Supplied records:
· · · · ·

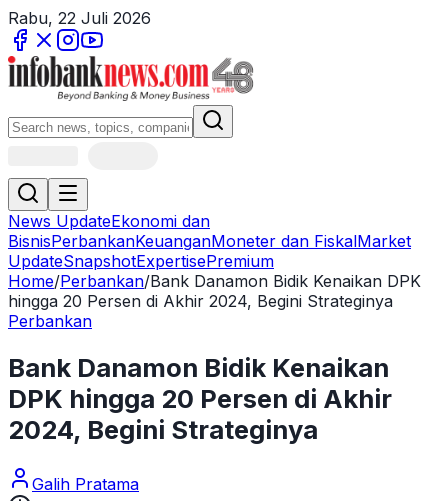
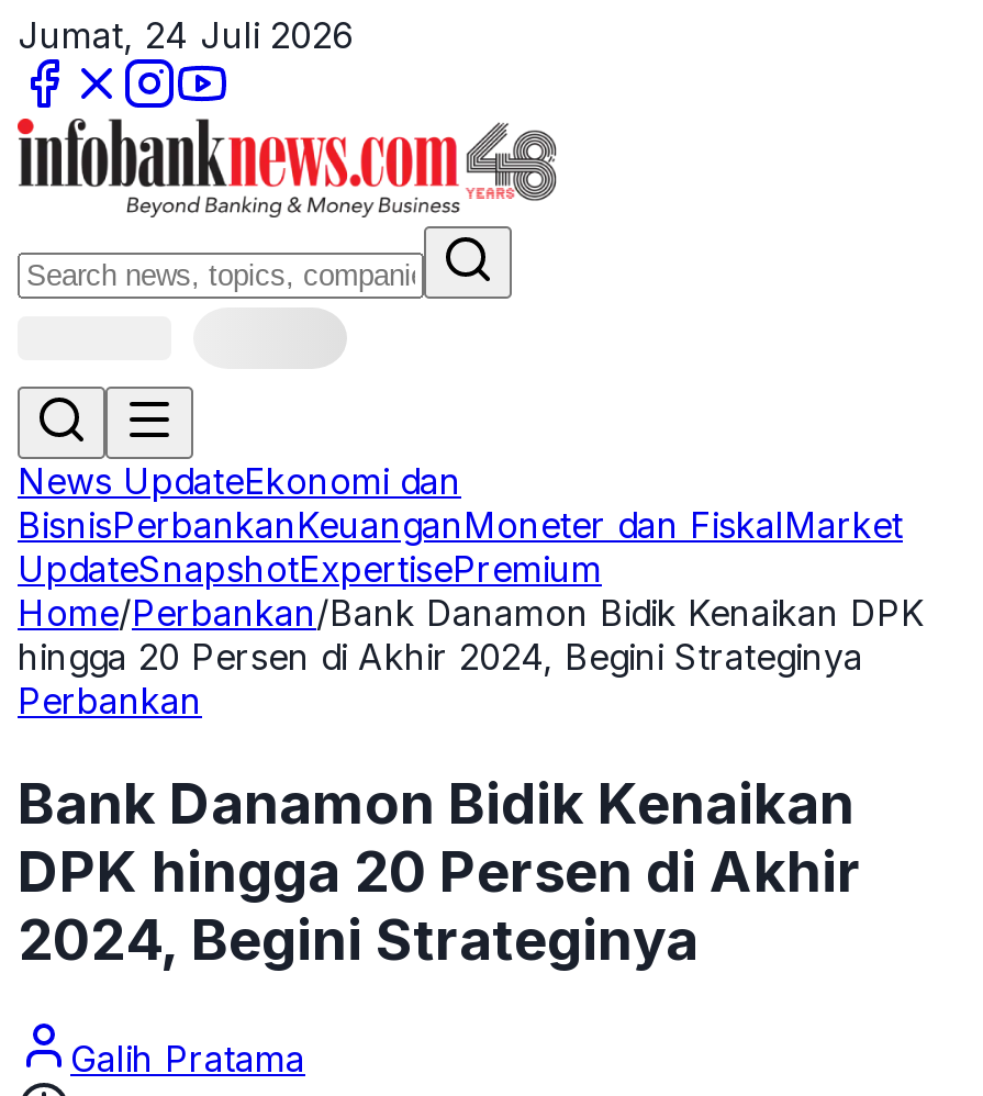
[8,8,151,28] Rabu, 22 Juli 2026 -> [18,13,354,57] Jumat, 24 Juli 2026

· · · · ·

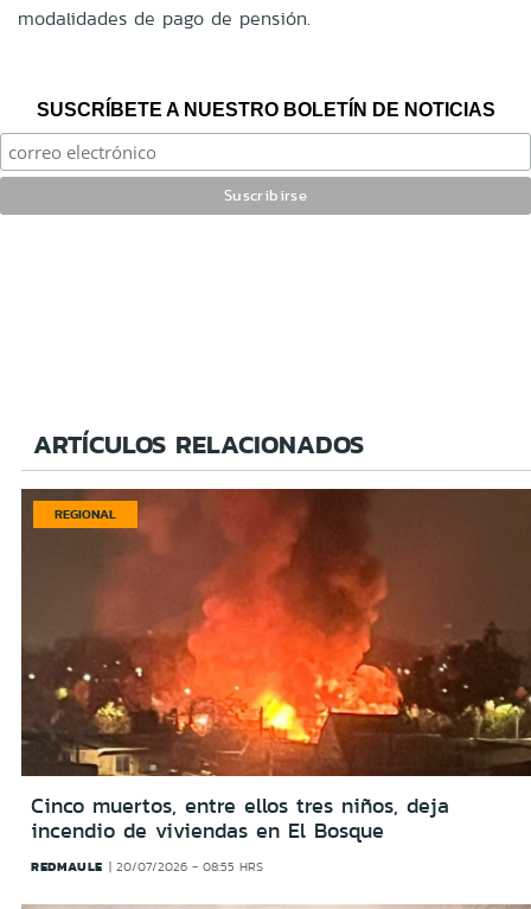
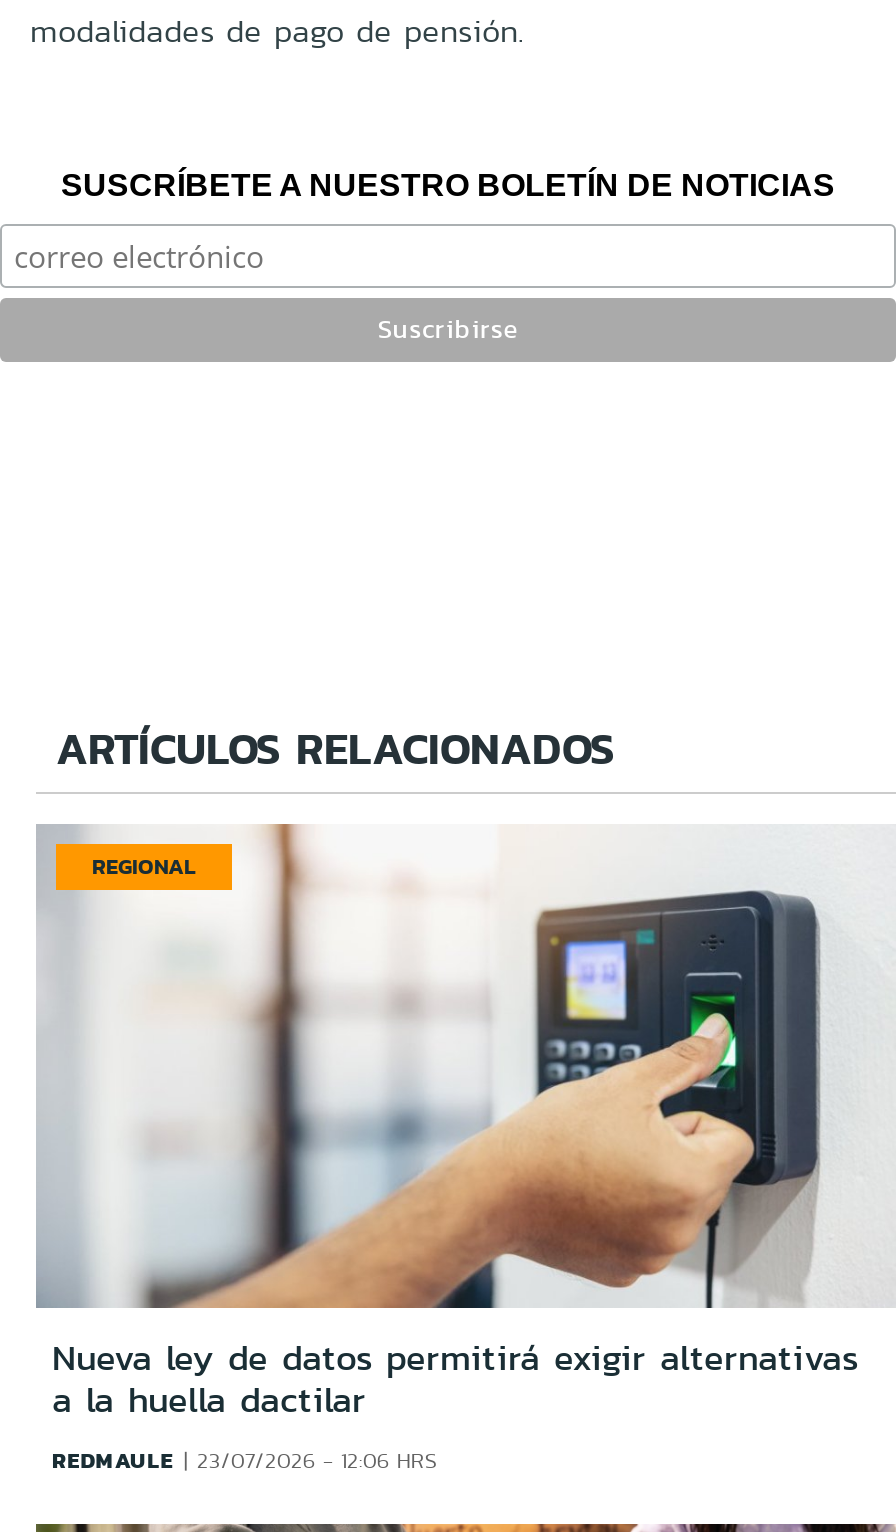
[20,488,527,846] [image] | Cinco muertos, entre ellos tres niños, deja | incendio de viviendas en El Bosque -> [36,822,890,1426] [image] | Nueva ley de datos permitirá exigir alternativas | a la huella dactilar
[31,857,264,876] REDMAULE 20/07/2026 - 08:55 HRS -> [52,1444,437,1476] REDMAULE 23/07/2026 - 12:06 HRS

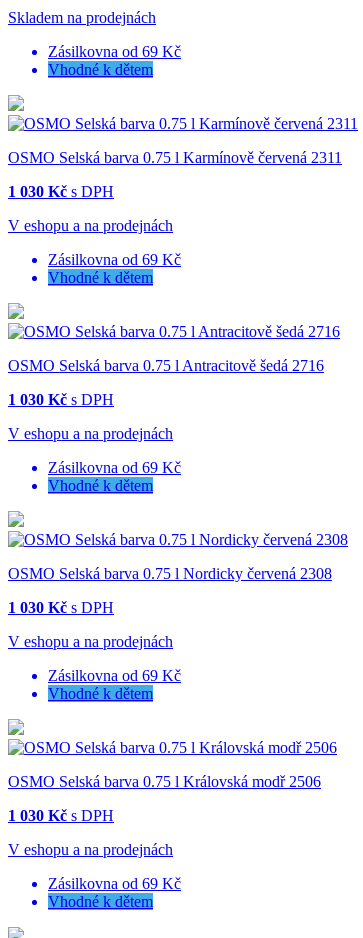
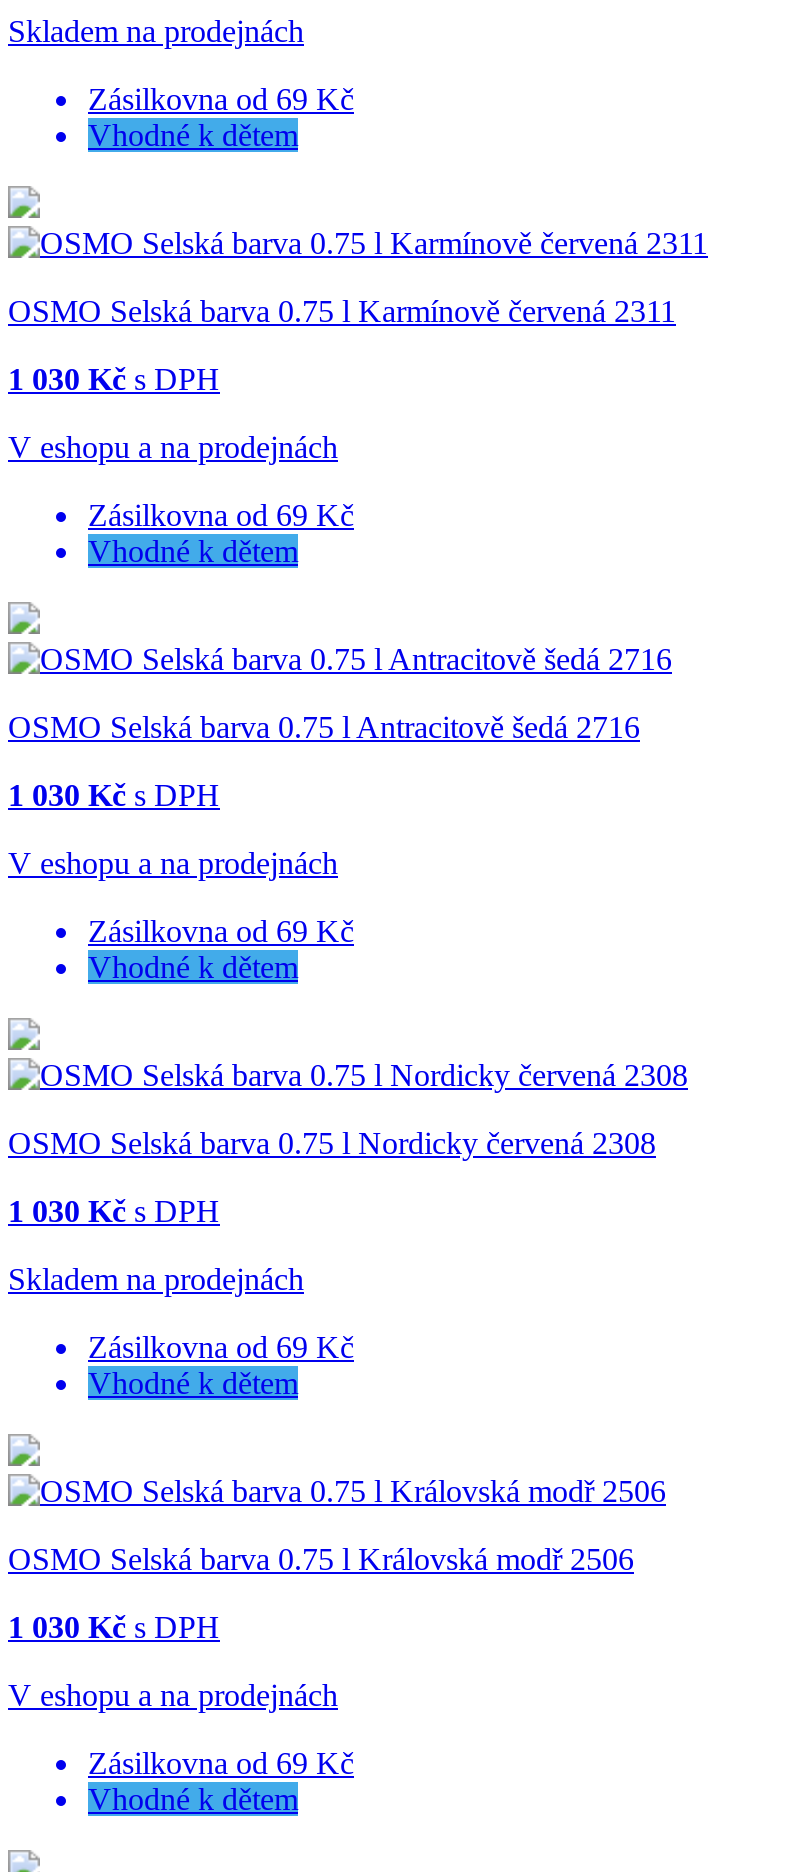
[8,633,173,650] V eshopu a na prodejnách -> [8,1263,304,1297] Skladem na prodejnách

· · · · ·

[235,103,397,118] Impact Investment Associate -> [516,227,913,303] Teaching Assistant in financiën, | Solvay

· · · · ·

Work to complete: Everything above from the line with "[20,488,527,846] [image] |" through the line with "[8,633,173,650] V eshopu" should be retyped exactly, and nothing else; omit pictures.

Answer to this problem:
[20,488,527,846] [image] | Cinco muertos, entre ellos tres niños, deja | incendio de viviendas en El Bosque -> [36,822,890,1426] [image] | Nueva ley de datos permitirá exigir alternativas | a la huella dactilar
[31,857,264,876] REDMAULE 20/07/2026 - 08:55 HRS -> [52,1444,437,1476] REDMAULE 23/07/2026 - 12:06 HRS

[8,633,173,650] V eshopu a na prodejnách -> [8,1263,304,1297] Skladem na prodejnách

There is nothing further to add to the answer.